Results of categorization testing (see Figure 2) indicated that whereas participants of all age groups ably learned the categories (as evidenced by high performance on High-Match items), only older participants relied in their categorization on rule features (as evidenced by the above-chance performance on Switch items). In contrast, younger participants relied on the overall similarity (as evidenced by the below-chance performance on Switch items). In addition, younger participants were at chance for the All-new-P items, whereas older participants were reliably above chance. These results suggested that whereas 4-year-olds learned similarity-based categories, 6-year-olds and adults learned rule-based categories.

Figure 2.

Figure 2.

Categorization Performance: Proportion of rule-based responses by trial type and training condition for 4-year-old children, 6-year-old children and adults (After Deng & Sloutsky, 2015b, Experiment 1). Error bars represent standard error of the mean.

Researchers also tested participants’ memory for features. Memory results are important because they reflected what participants had learned about the categories. Whereas older children and adults remembered the rule features better than the probabilistic features, 4-year-olds remembered all the features equally well. Furthermore, follow-up studies indicated that 4-year-olds’ memory for probabilistic features was (at least numerically) better than that of older participants (cf. Sloutsky & Fisher, 2004b). Taken together, these results indicated that whereas older children and adults spontaneously learned rule-based categories (if the structure supported such learning), young children spontaneously learned similarity-based categories.

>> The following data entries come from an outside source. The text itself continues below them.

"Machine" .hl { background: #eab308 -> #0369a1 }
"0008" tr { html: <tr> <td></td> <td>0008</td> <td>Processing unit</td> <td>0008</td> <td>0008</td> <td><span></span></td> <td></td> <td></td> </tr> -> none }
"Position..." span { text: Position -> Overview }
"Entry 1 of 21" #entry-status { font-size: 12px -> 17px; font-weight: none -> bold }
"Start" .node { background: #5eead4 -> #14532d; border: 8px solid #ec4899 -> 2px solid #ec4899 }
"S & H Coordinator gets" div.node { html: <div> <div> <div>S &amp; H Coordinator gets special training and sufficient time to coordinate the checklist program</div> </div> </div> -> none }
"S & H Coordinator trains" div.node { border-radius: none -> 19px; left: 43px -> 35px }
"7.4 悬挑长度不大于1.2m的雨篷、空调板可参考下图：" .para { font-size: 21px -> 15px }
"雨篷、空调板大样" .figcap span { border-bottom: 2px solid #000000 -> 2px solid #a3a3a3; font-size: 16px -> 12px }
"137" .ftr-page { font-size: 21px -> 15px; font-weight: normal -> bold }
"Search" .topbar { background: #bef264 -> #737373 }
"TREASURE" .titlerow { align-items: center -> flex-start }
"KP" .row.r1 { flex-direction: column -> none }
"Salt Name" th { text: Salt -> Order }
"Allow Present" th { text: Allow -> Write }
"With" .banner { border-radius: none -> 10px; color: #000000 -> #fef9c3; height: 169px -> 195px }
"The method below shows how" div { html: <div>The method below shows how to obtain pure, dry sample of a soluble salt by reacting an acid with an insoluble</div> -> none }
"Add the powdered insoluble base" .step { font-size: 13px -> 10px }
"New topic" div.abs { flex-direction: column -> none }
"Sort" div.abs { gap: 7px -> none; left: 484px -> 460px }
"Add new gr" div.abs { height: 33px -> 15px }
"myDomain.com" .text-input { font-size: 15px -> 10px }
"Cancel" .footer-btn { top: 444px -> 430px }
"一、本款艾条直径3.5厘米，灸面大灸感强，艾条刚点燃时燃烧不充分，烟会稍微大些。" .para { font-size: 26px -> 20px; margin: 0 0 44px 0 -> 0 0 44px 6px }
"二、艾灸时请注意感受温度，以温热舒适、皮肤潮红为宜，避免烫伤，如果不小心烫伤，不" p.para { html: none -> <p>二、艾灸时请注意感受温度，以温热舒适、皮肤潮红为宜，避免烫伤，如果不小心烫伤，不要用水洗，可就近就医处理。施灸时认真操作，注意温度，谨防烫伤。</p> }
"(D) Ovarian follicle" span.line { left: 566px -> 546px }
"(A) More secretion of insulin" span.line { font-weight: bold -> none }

To further examine mechanisms of early category learning, Deng & Sloutsky (2015b) attracted their attention to the deterministic feature by pointing to this feature on every training trial and commenting on the importance of this feature. Although in this condition 4-year-olds appeared to have learned a rule-based category (as evidenced by their categorization and generalization responses), they exhibited equivalently good memory for all features. Therefore, their categorization decisions pointed to selective attention, whereas their pattern of memory did not. These findings suggest that category representations and category decisions may be decoupled early in development, but they become coupled in the course of development.

The role of category labels in category learning.

Often times, children learn the category and the label, lexicalizing this category, concurrently. This happens, for example, when a new object is shown to the child and is labeled (e.g., “look, a dax”). In this case, the child needs to figure out what are the other objects that are daxes, or learn the category of dax. In the lab studies, this type of learning is referred to as category learning by classification. First examples of categories are introduced and labeled. Then the participant needs to predict which of the novel items also belong to this category (i.e., have the same category label). Given that participants learn the category and the linguistic label at the same time, it is reasonable to ask: How does the label affect learning? And does this role changes with development?

Several ideas have been proposed. Some have argued that from early in development, the category label is a category marker—an indicator that the items belong to the same category—and guides or supervises category learning (Gelman & Markman, 1986; Gelman, 2003; Waxman & Markow, 1995, Waxman & Gelman, 2009; Welder & Graham, 2001; Westermann & Mareschal, 2014). In contrast, others (Deng & Sloutsky, 2012; 2013; 2015a; Sloutsky & Lo, 1999; Sloutsky & Fisher, 2004a; Sloutsky, Lo, & Fisher, 2001) have argued that, at least early in development, labels are akin to other features of items, but their role may change in the course of development. How could these positions be tested and contrasted?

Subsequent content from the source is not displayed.